Auf der Bühne lediglich ein Violoncello und ein Flügel – besteht da nicht die Gefahr der klanglichen Eintönigkeit, ja sogar eines langweiligen Konzertabends? Nicht, wenn so hochkarätige Solisten wie der Cellist Lachezar Kostov und Pianist Viktor Valkov am Werk sind: Sie fesselten das Publikum des Kulturrings Kirchheim mit ihrem energetischen und mitreißenden Spiel vom ersten Takt an. Dem Auditorium bescherten die aus Bulgarien stammenden Musiker, die seit vielen Jahren in den USA leben, in der Kirchheimer Stadthalle eine Sternstunde der Kammermusik.

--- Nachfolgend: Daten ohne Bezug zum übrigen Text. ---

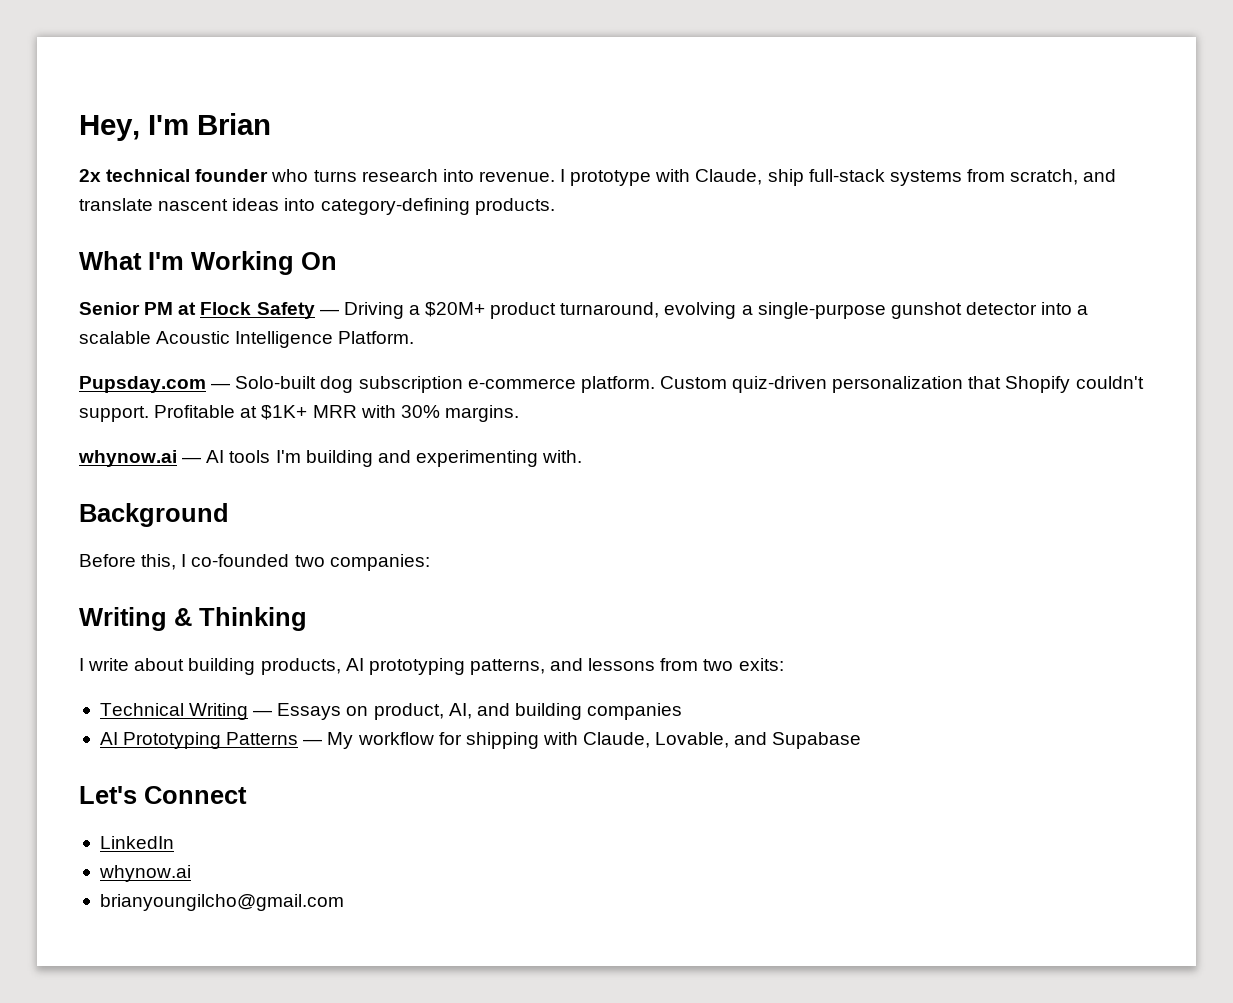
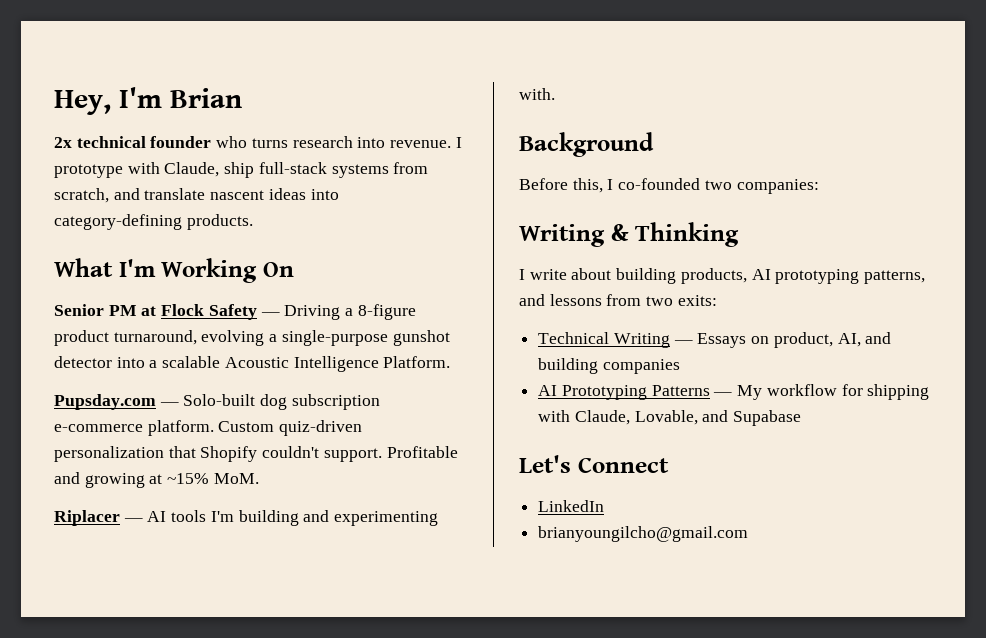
- Senior PM at Flock Safety — Driving a $20M+ product turnaround, evolving a single-purpose gunshot detector into a scalable Acoustic Intelligence Platform.
+ Senior PM at Flock Safety — Driving a 8-figure product turnaround, evolving a single-purpose gunshot detector into a scalable Acoustic Intelligence Platform.
- Profitable at $1K+ MRR with 30% margins.
- whynow.ai — AI tools I'm building and experimenting with.
+ Profitable and growing at ~15% MoM.
+ Riplacer — AI tools I'm building and experimenting with.
  LinkedIn
- whynow.ai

Kennengelernt hatten sie sich während der Studienzeit an der Musikakademie in Sofia, und auch bei ihren weiterführenden Studien an renommierten Universitäten der USA blieben sie in Kontakt. Mittlerweile musizieren sie seit zwei Jahrzehnten im Duo, und das spürte man in ihrem Programm „Facetten der Spätromantik“ deutlich: Da wurde instinktiv aufeinander reagiert, das Zusammenspiel war perfekt bis in die Nuancen hinein, und in absoluter Harmonie entwickelten Kostov und Valkow Interpretationen wie aus einem Guss.
Dieses blinde Verständnis begeisterte schon bei den eröffnenden Bearbeitungen von Schumann-Liedern. Mit sonorer Kantabilität sang der Cellist die weitgespannten Melodien aus, stets optimal koordiniert mit dem überaus sensiblen Klavierspiel von Viktor Valkov. Kostov spielte sich mit intensivem Vibrato durch die Lagen seines Violoncellos. Eine analoge tonliche Intensität drückte auch der „Ballade op. 73“ von Samuel Coleridge-Taylor den Stempel auf. Das tief in der spätromantischen Tradition verwurzelte Werk bot beiden Solisten reichlich Gelegenheit zu schwelgerischen Tonspielen, und gelegentlich überraschten virtuose Ausbrüche, die für abrupte Kontraste sorgten.
Ganz in seinem Element war Lachezar Kostov, der als stellvertretender Solocellist des Cincinnati Symphony Orchestras engagiert wurde, in der zweiten Cellosonate von Johannes Brahms. Mühelos schaffte er es, den Spannungsbogen über die vier Sätze zu halten, bestens unterstützt von Viktor Valkov, der seit 2018 als Klavierprofessor der University of Salt Lake City wirkt.
Alle Register gezogen
Die hohe Spielintensität strahlte auf das Publikum aus, das fasziniert zuhörte und immer wieder begeistert reagierte. Kostov ging den ersten Satz mit vehementem Strich an und im Adagio sorgte er für betörenden Klangzauber. Wesentlichen Anteil am transparenten Klangbild hatte Valkov, der mit seiner fulminanten Fingertechnik und noblen Anschlagskultur den Flügel zum Klingen brachte: Da war nichts verwaschen, und zu keiner Zeit verschleierte ein übertriebener Pedalgebrauch den Klang. Auch die beiden finalen Allegri brachten Kammermusik auf höchstem Niveau: technisch souverän, emotional geformt und homogen in der Abstimmung.
Zum Schluss gab es Camille Saint-Saëns „Cellosonate Nr. 2 F-Dur“. Erneut zogen die Solisten alle Register. Nach virtuosem Einstieg leuchtete französisches Flair auf, das sich in den spritzigen Variationen des Scherzos noch steigerte. Lachezar Kostov und Viktor Valkov spielten sich in einen wahren Rausch, sorgten neben filigranen Tonspielen für vehemente Tonritte. Das Publikum in der Stadthalle tobte. Für den begeisterten Applaus und die Bravos bedankten sich die Solisten mit Zugaben von Strauss und Korngold.